§ ENTRIES SUPPLIED

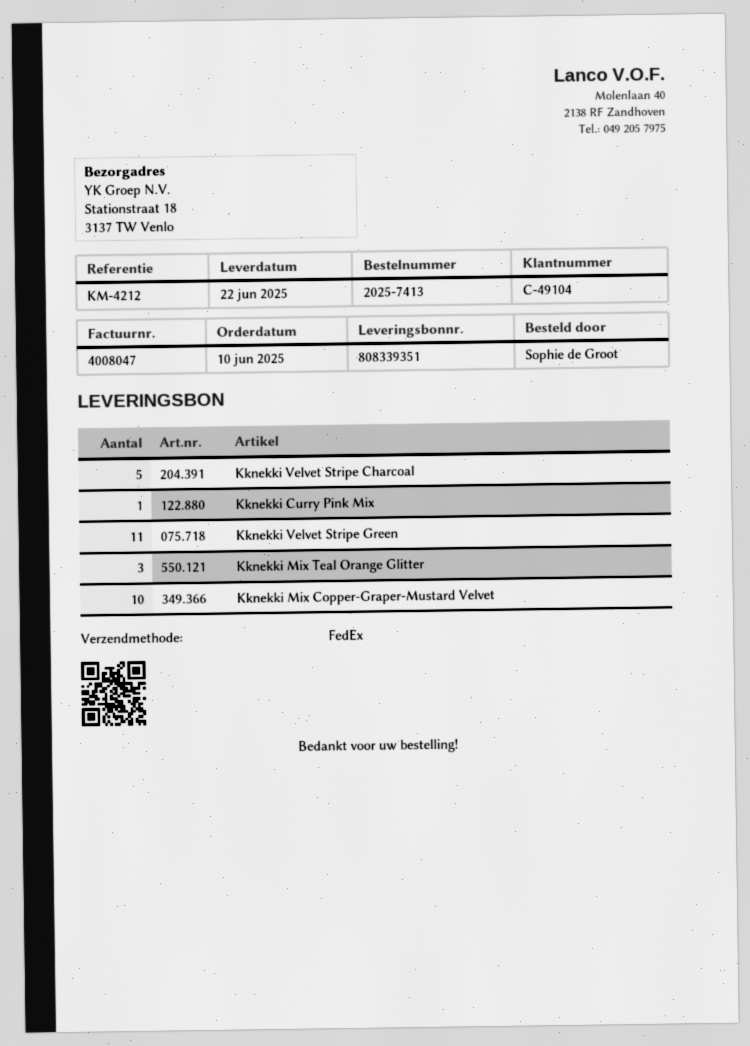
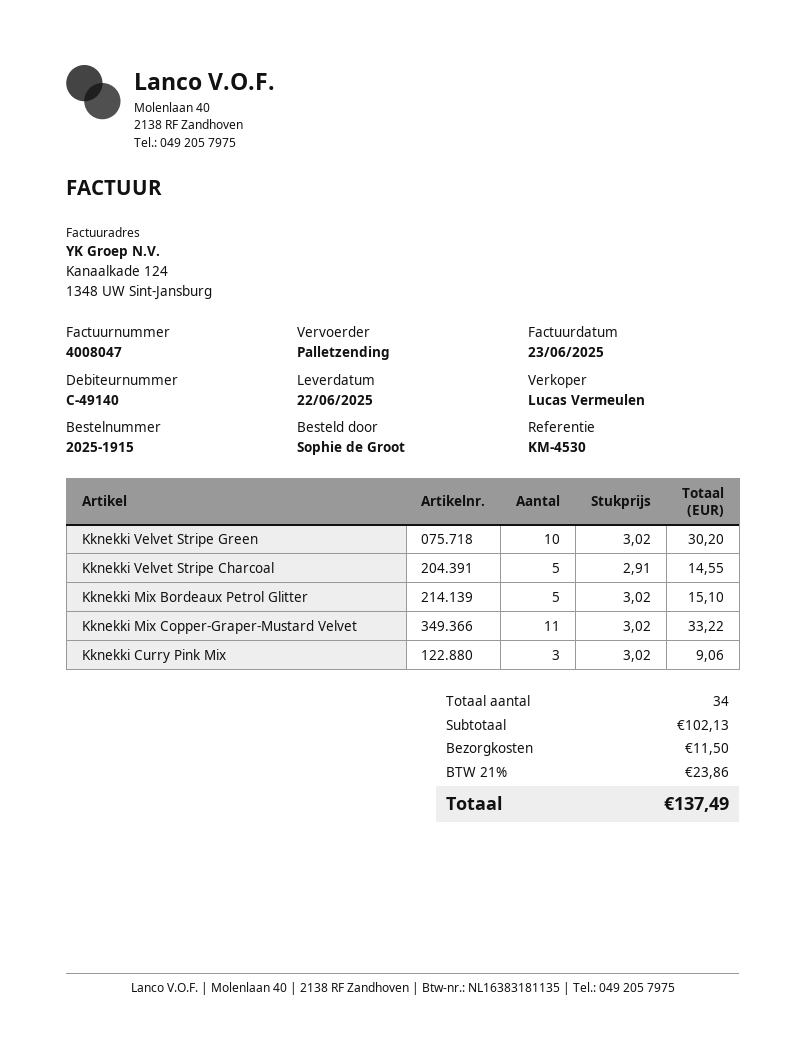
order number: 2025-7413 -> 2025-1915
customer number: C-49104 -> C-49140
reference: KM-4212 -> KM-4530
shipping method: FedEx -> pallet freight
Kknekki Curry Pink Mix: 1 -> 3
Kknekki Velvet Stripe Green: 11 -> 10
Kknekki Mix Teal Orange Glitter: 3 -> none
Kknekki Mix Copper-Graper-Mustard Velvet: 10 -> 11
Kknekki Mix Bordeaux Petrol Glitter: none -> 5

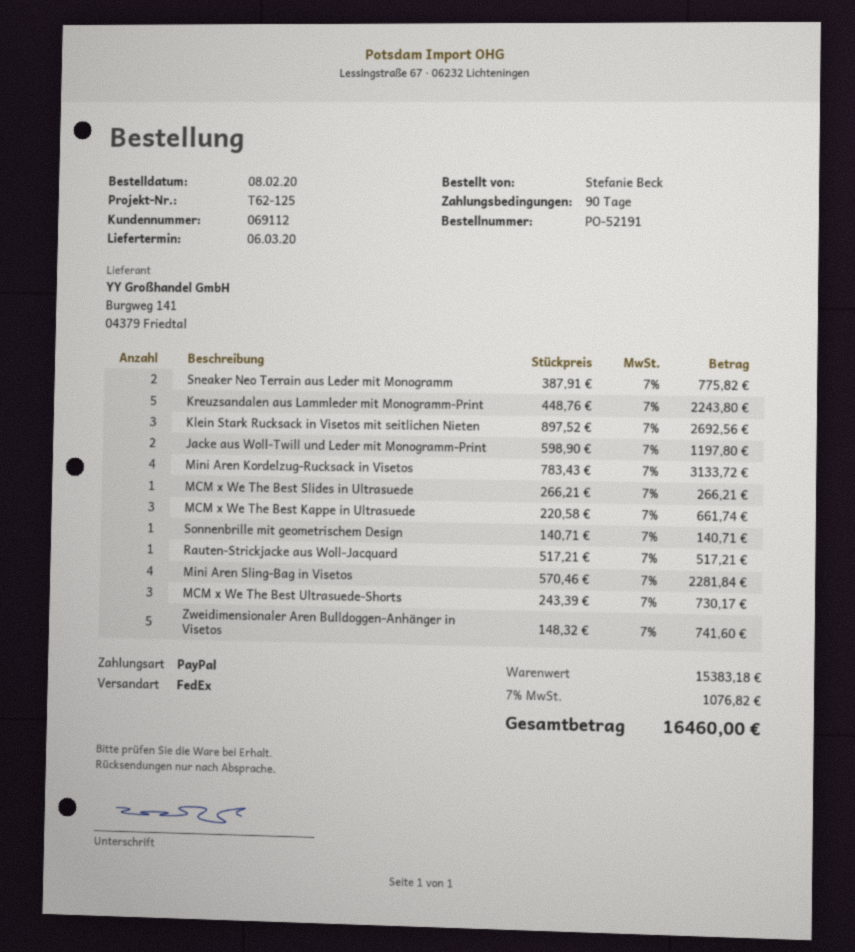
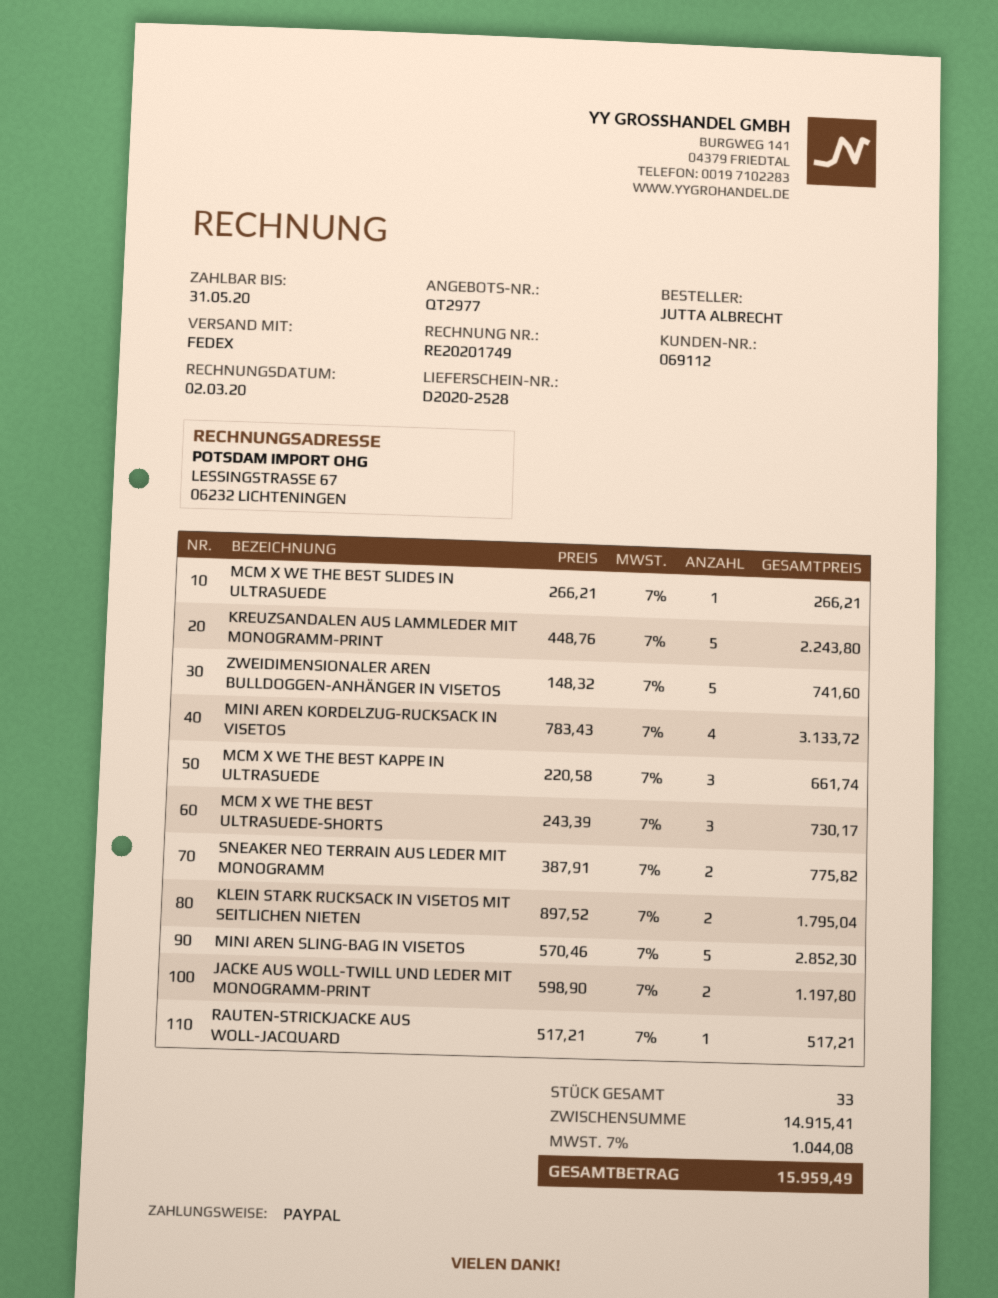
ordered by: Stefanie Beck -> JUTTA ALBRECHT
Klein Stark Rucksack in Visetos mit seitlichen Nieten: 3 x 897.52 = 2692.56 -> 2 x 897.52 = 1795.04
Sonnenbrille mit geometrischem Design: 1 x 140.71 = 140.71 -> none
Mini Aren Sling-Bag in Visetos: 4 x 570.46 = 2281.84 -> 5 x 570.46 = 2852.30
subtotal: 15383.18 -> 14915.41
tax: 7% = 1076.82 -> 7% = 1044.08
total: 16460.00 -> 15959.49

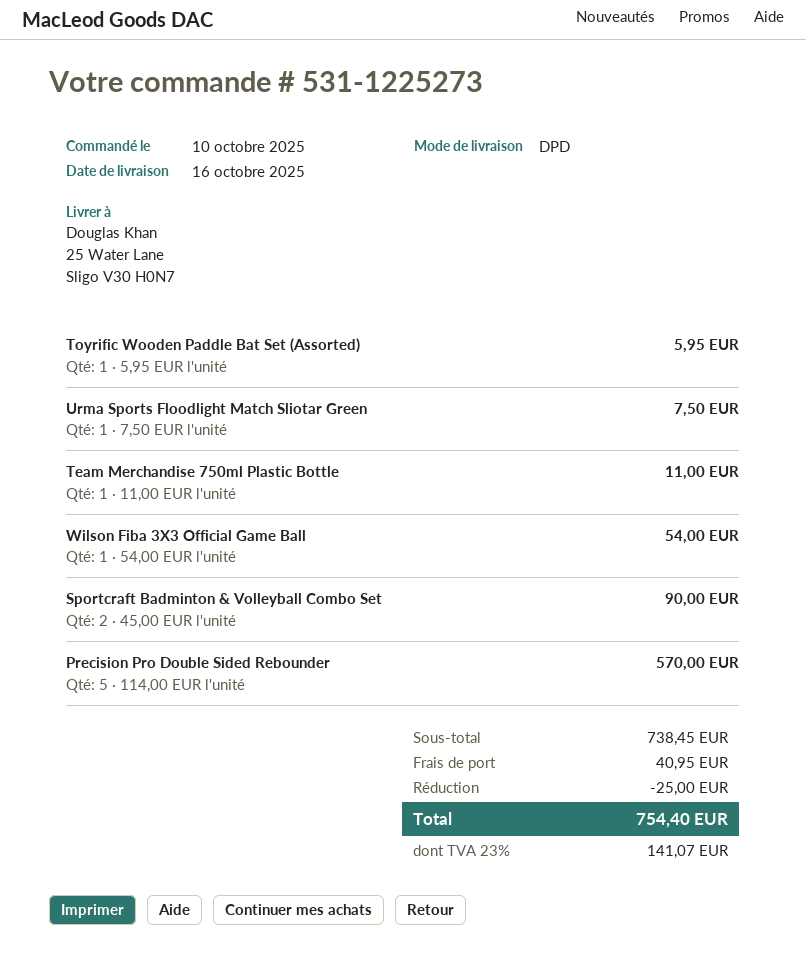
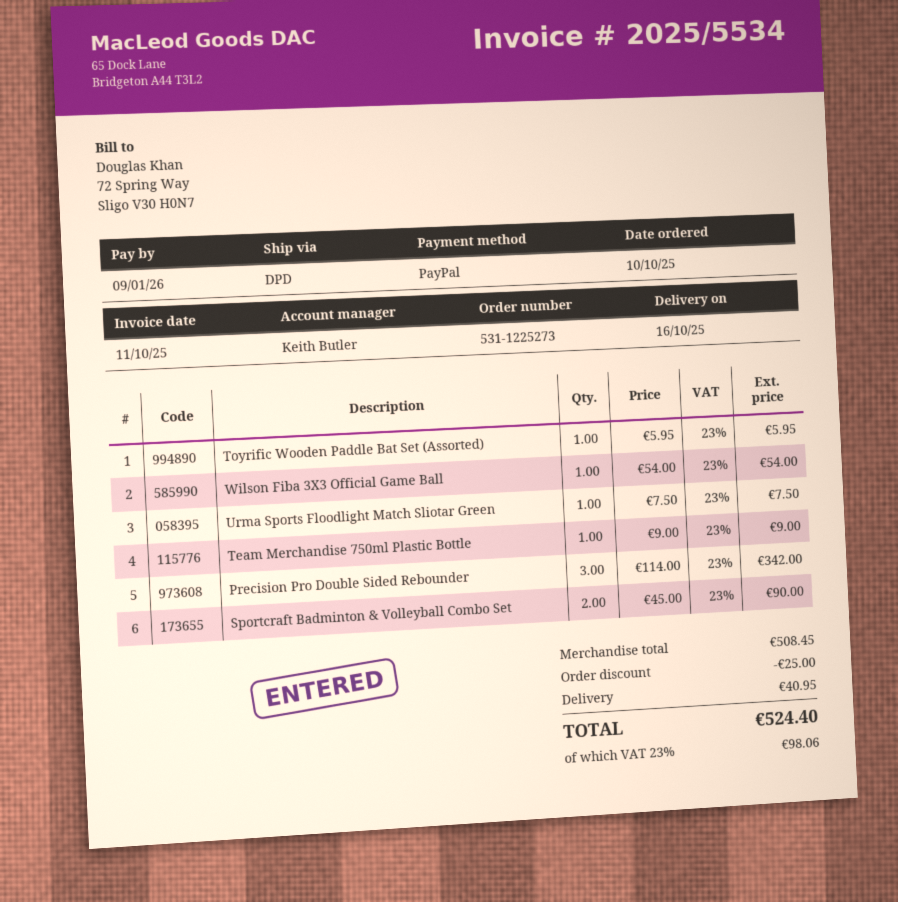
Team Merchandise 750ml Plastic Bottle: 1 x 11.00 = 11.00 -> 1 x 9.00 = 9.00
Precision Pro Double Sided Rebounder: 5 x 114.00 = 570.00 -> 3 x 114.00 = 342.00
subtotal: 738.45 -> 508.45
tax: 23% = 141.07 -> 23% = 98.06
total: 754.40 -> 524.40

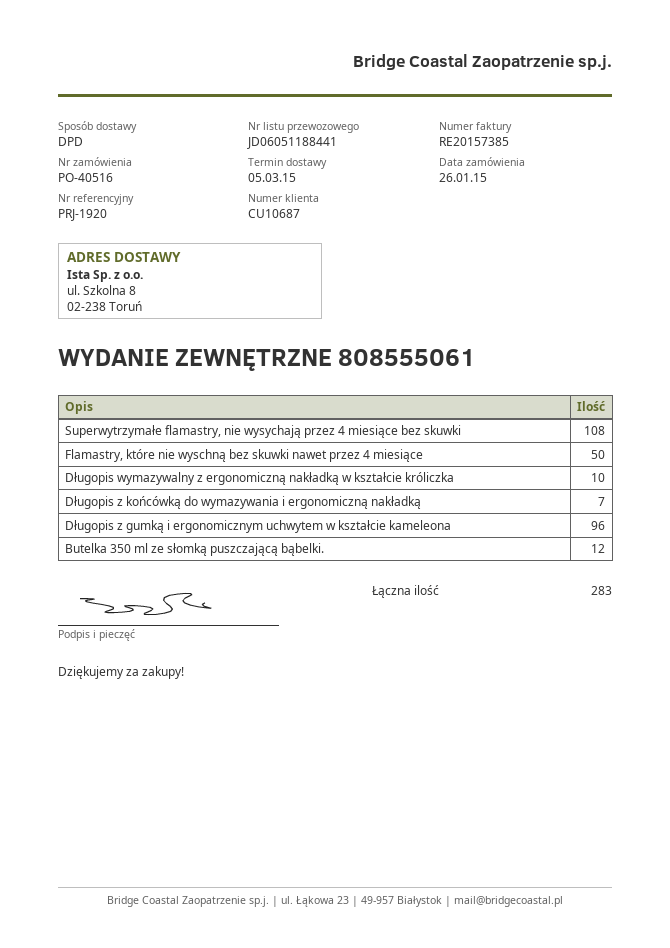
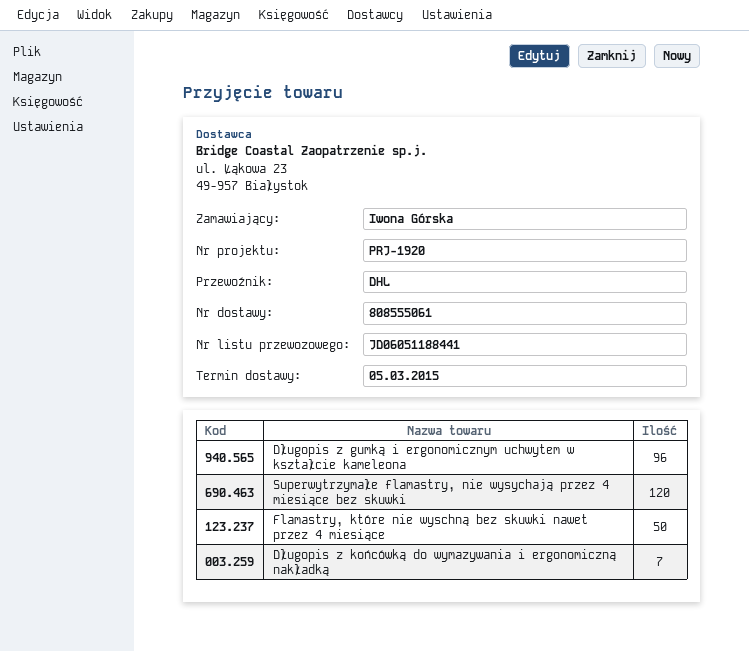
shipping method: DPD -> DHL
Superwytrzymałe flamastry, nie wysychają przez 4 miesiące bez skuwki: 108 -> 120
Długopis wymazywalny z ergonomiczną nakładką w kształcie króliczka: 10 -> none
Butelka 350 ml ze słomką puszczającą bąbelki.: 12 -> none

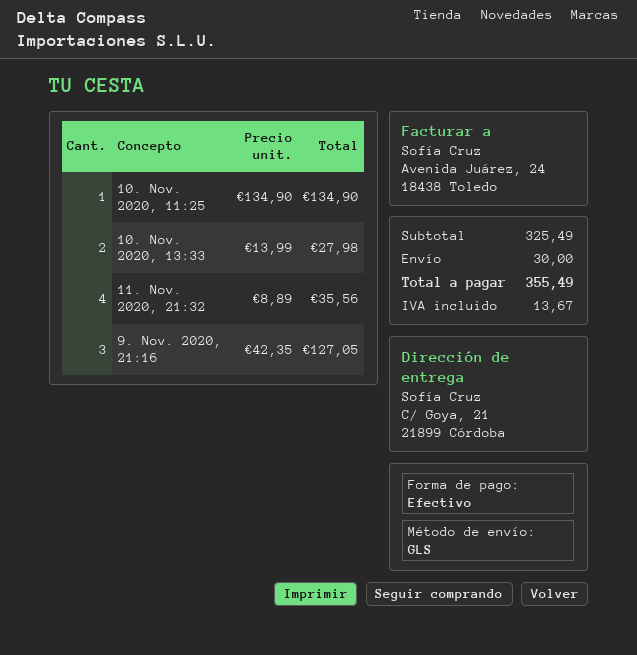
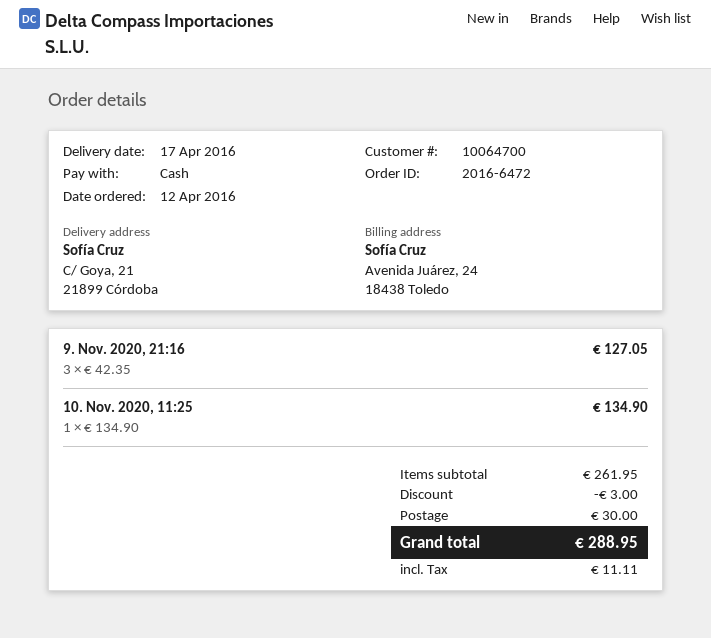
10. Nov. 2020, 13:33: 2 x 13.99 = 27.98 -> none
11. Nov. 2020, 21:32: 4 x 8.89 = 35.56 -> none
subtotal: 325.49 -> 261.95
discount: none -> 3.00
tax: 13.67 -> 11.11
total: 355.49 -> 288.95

§ EXERCISE
Copy exactly, please, every line from the one holding "shipping method: DPD -> DHL" through the last line of the data, both ends included, and no pictures.

§ RESULT
shipping method: DPD -> DHL
Superwytrzymałe flamastry, nie wysychają przez 4 miesiące bez skuwki: 108 -> 120
Długopis wymazywalny z ergonomiczną nakładką w kształcie króliczka: 10 -> none
Butelka 350 ml ze słomką puszczającą bąbelki.: 12 -> none

10. Nov. 2020, 13:33: 2 x 13.99 = 27.98 -> none
11. Nov. 2020, 21:32: 4 x 8.89 = 35.56 -> none
subtotal: 325.49 -> 261.95
discount: none -> 3.00
tax: 13.67 -> 11.11
total: 355.49 -> 288.95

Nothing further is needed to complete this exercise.